BEGIN SOURCE INFORMATION
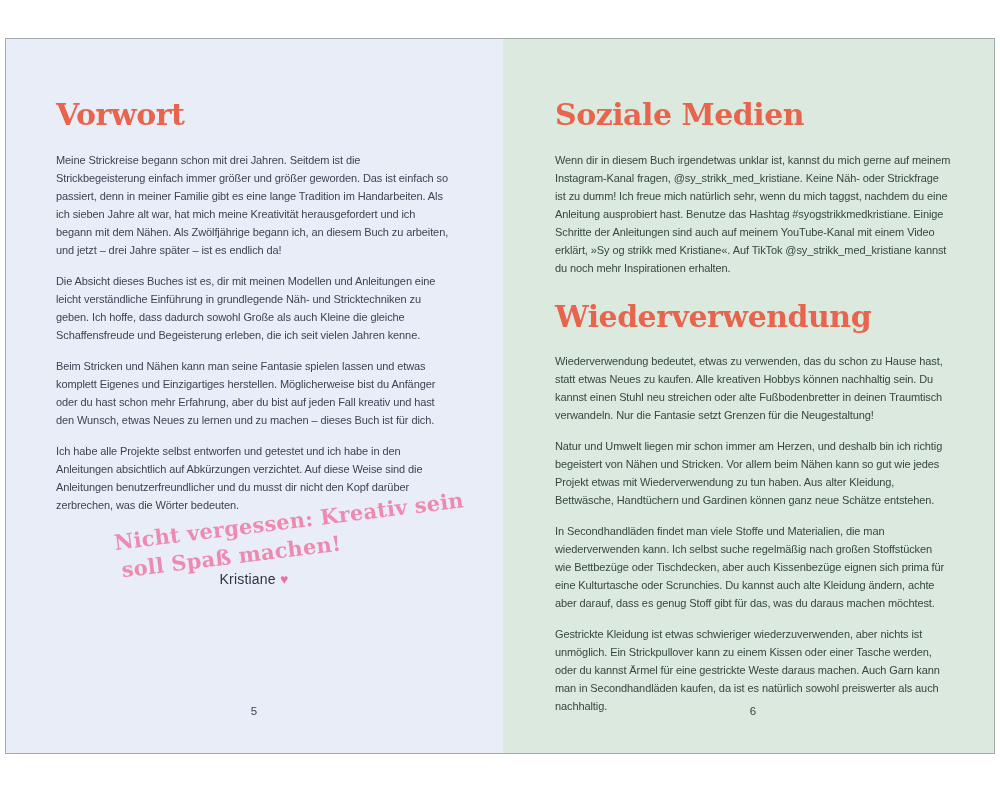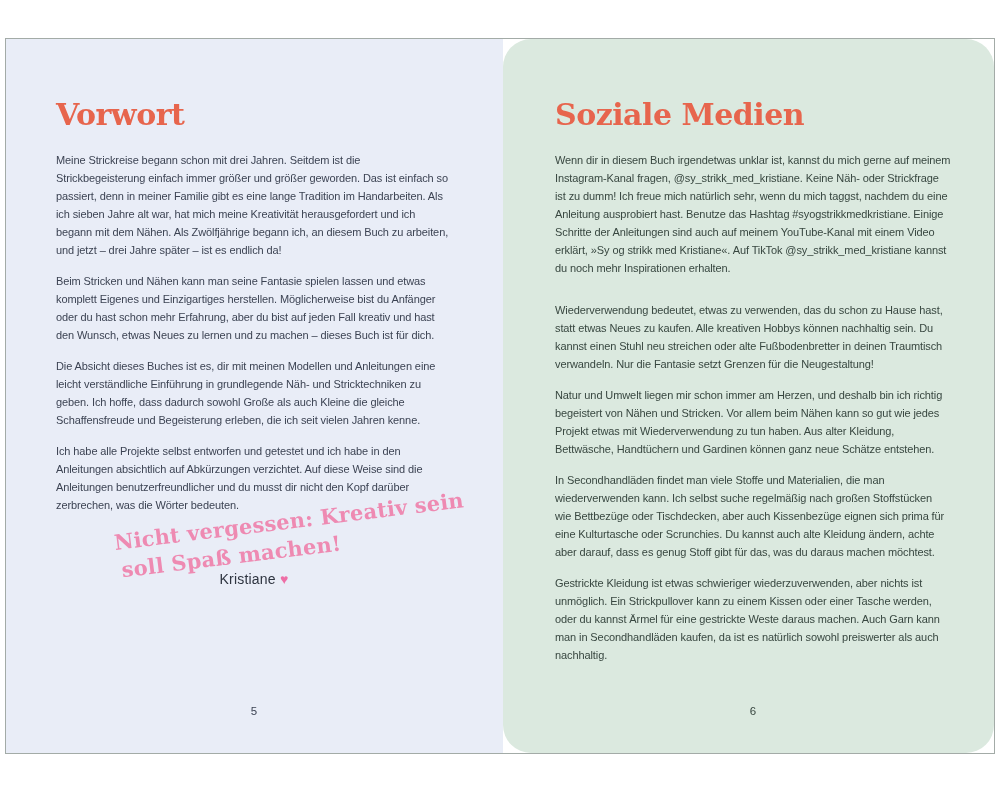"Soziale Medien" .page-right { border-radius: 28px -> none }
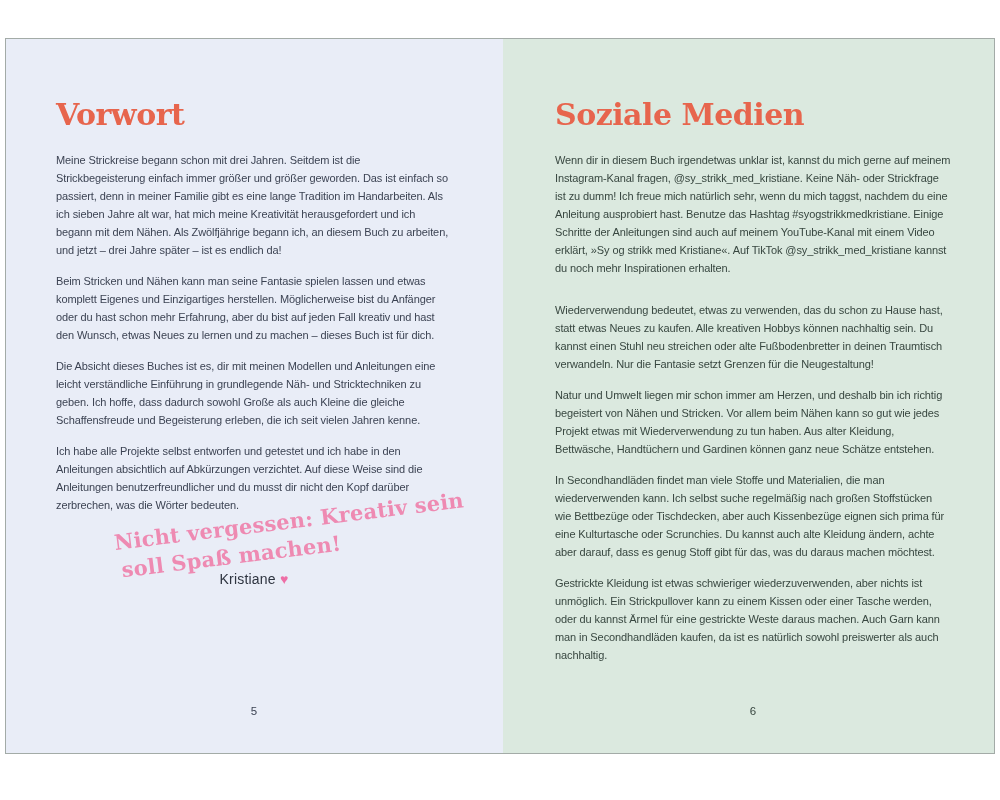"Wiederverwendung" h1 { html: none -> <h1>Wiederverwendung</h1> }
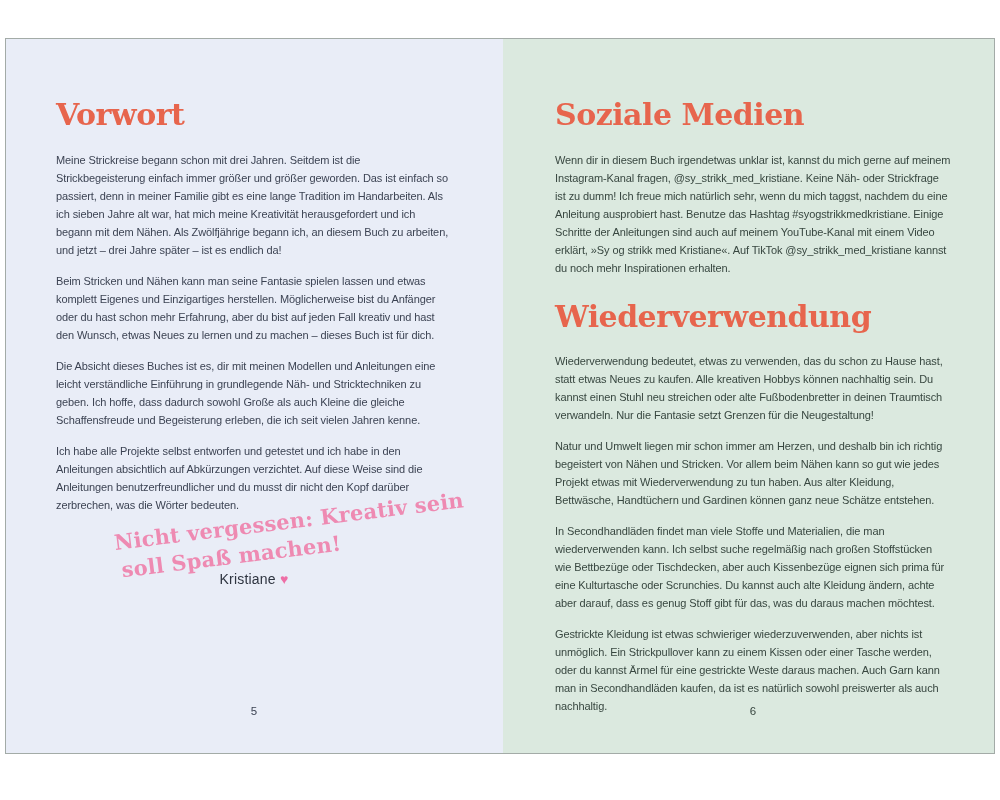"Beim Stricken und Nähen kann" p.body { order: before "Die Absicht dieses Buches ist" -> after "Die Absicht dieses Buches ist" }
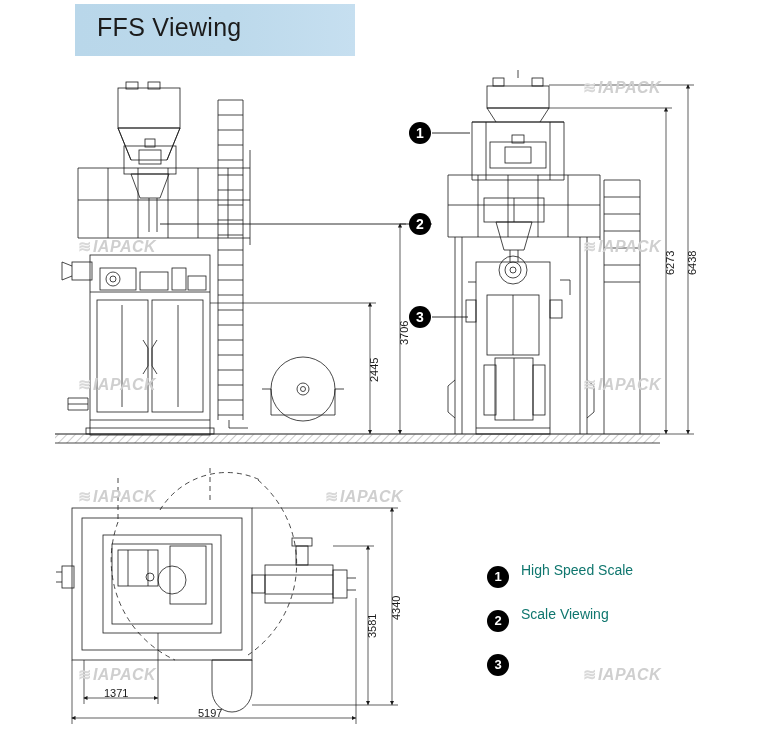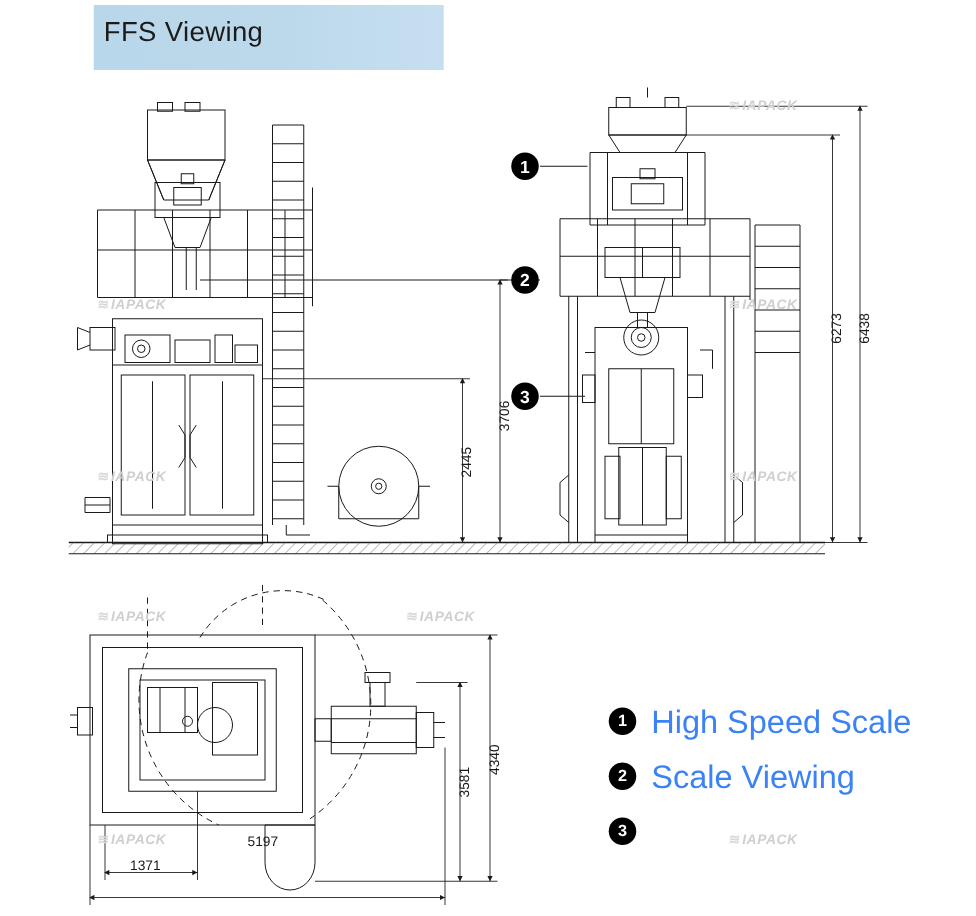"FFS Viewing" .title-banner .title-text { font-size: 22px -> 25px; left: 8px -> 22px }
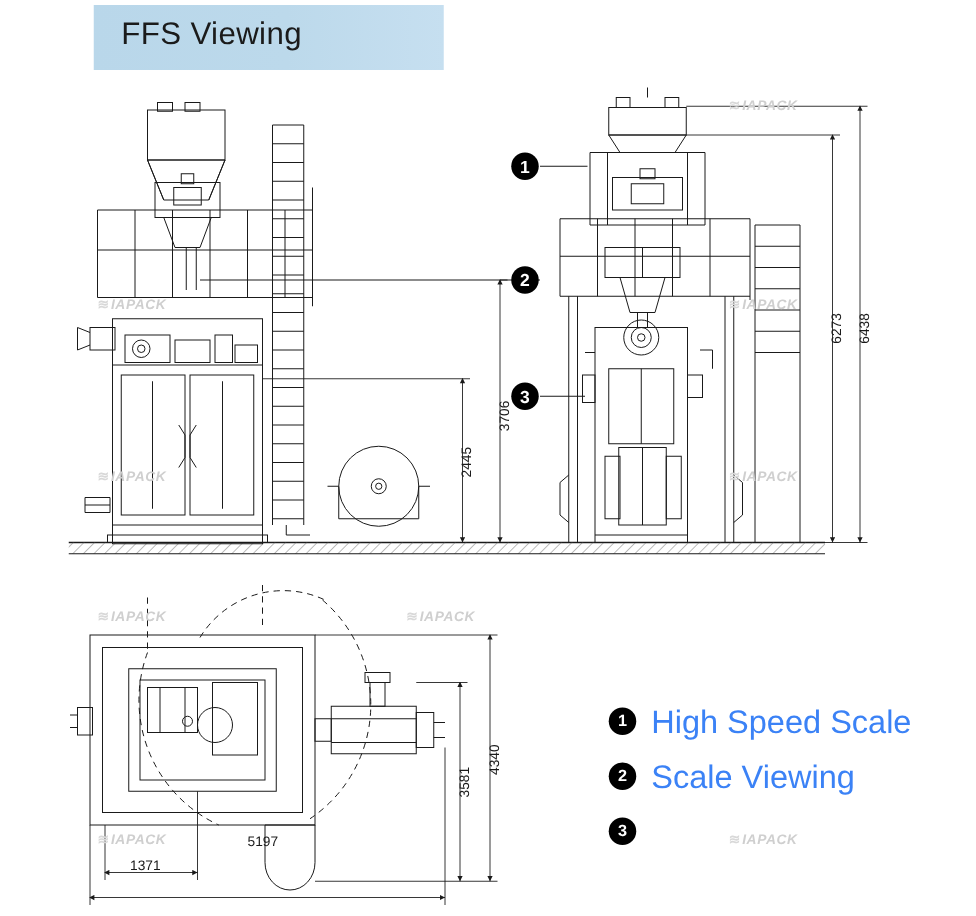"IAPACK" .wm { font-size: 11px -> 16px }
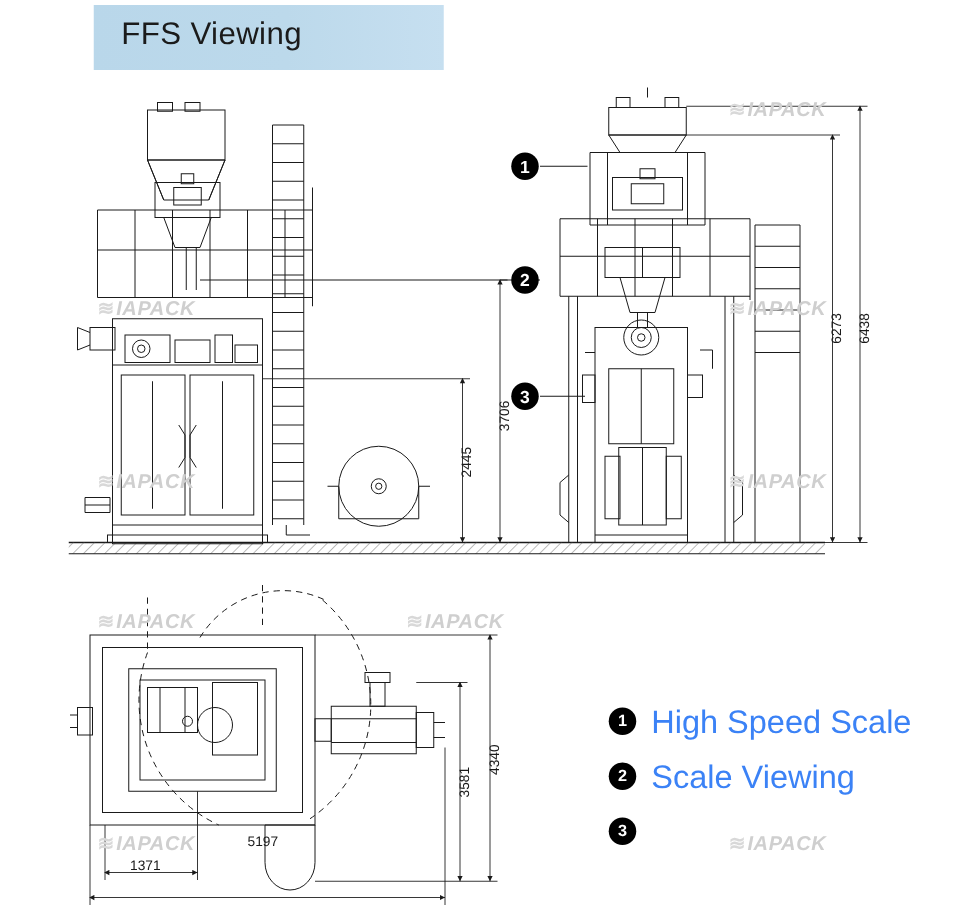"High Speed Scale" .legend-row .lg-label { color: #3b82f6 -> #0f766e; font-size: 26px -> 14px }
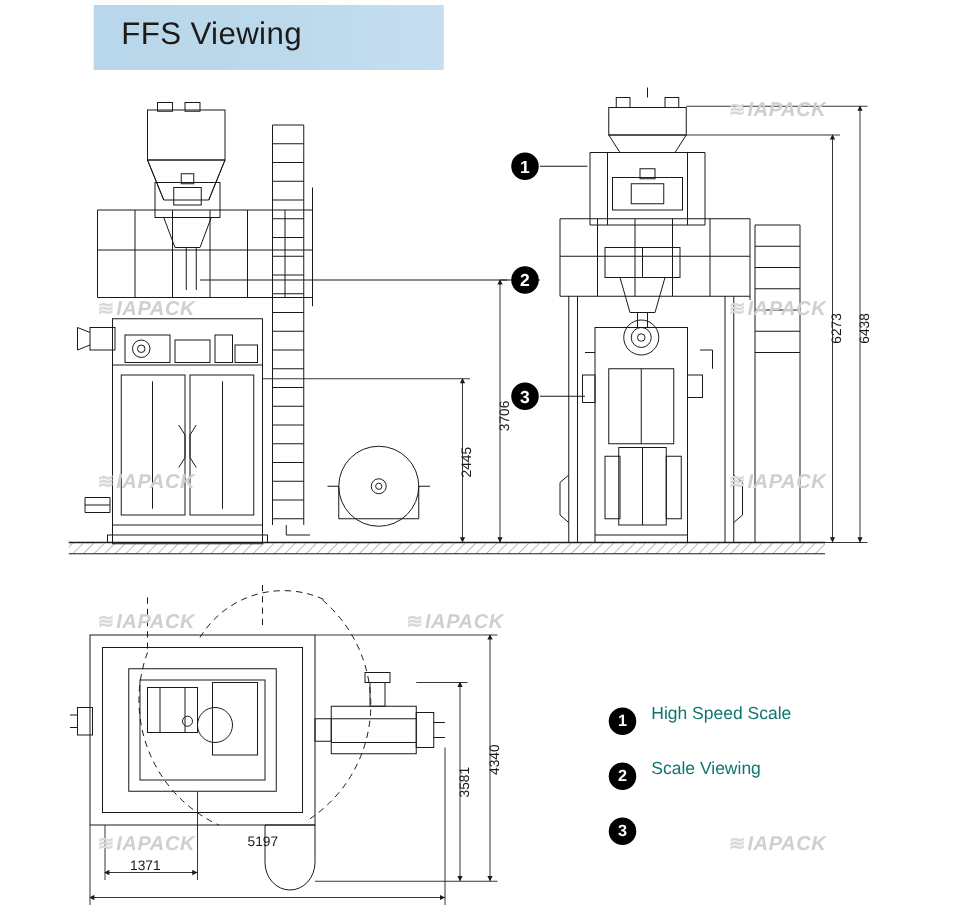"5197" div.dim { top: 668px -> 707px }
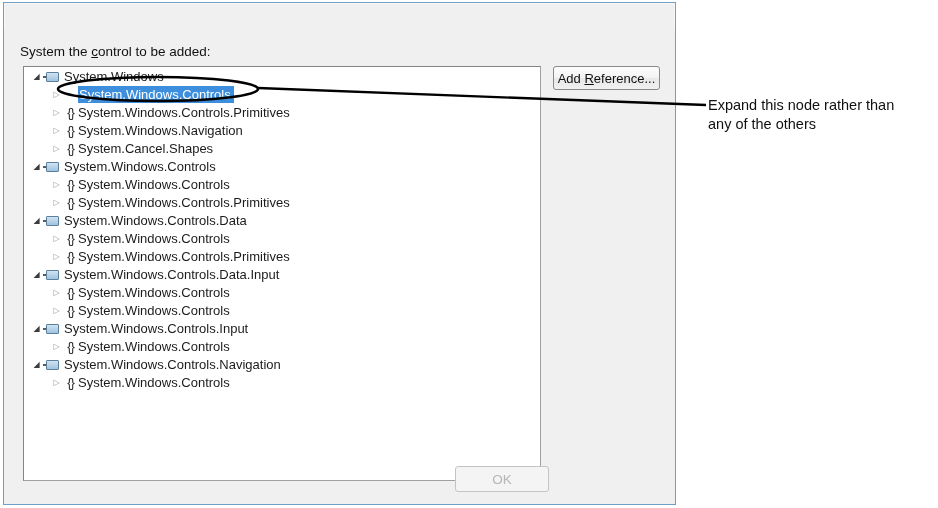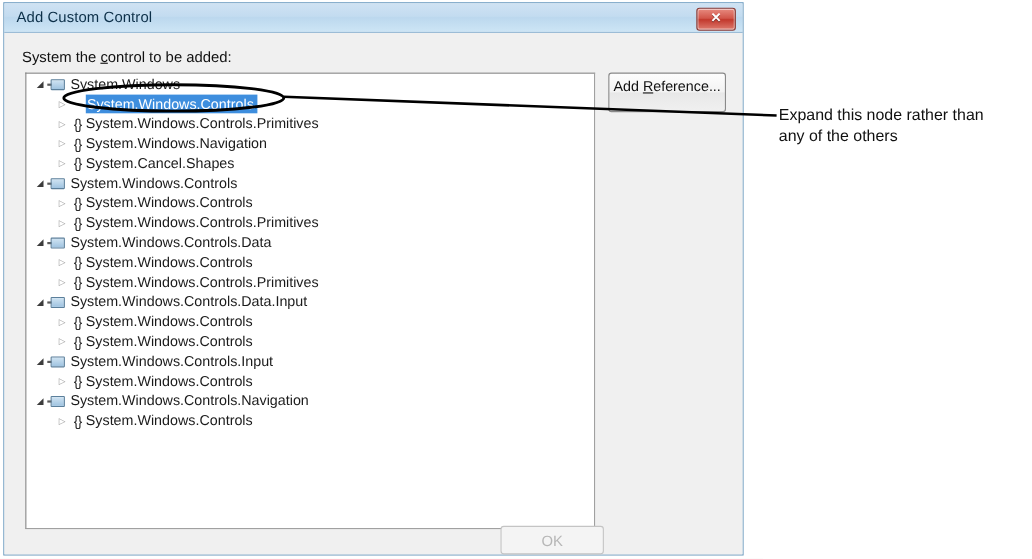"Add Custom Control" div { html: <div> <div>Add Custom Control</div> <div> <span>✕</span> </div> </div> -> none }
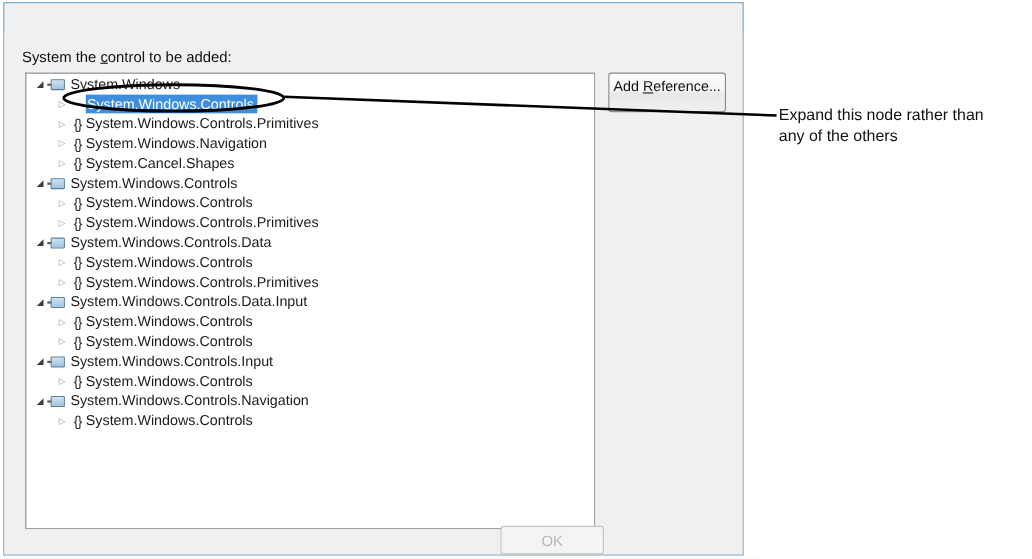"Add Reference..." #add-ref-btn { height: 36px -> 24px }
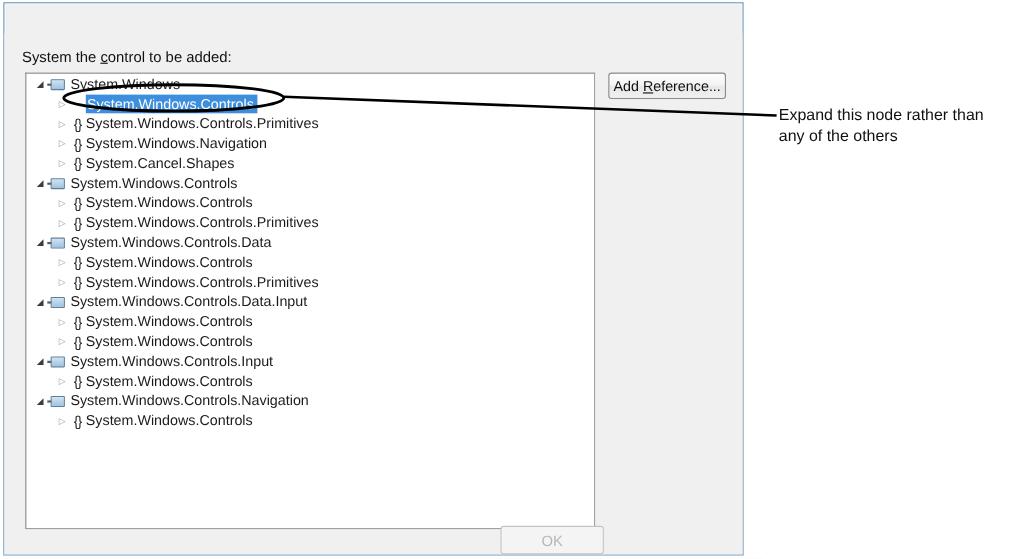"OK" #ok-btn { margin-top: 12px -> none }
END SOURCE INFORMATION
• TASK BRIEF
Your reply should consist solely of the lines above from the line containing "font-size: 22px ->" up to and including the line containing "top: 668px ->", reproduced exactly, minus the pictures.

• ANSWER SPACE
"FFS Viewing" .title-banner .title-text { font-size: 22px -> 25px; left: 8px -> 22px }
"IAPACK" .wm { font-size: 11px -> 16px }
"High Speed Scale" .legend-row .lg-label { color: #3b82f6 -> #0f766e; font-size: 26px -> 14px }
"5197" div.dim { top: 668px -> 707px }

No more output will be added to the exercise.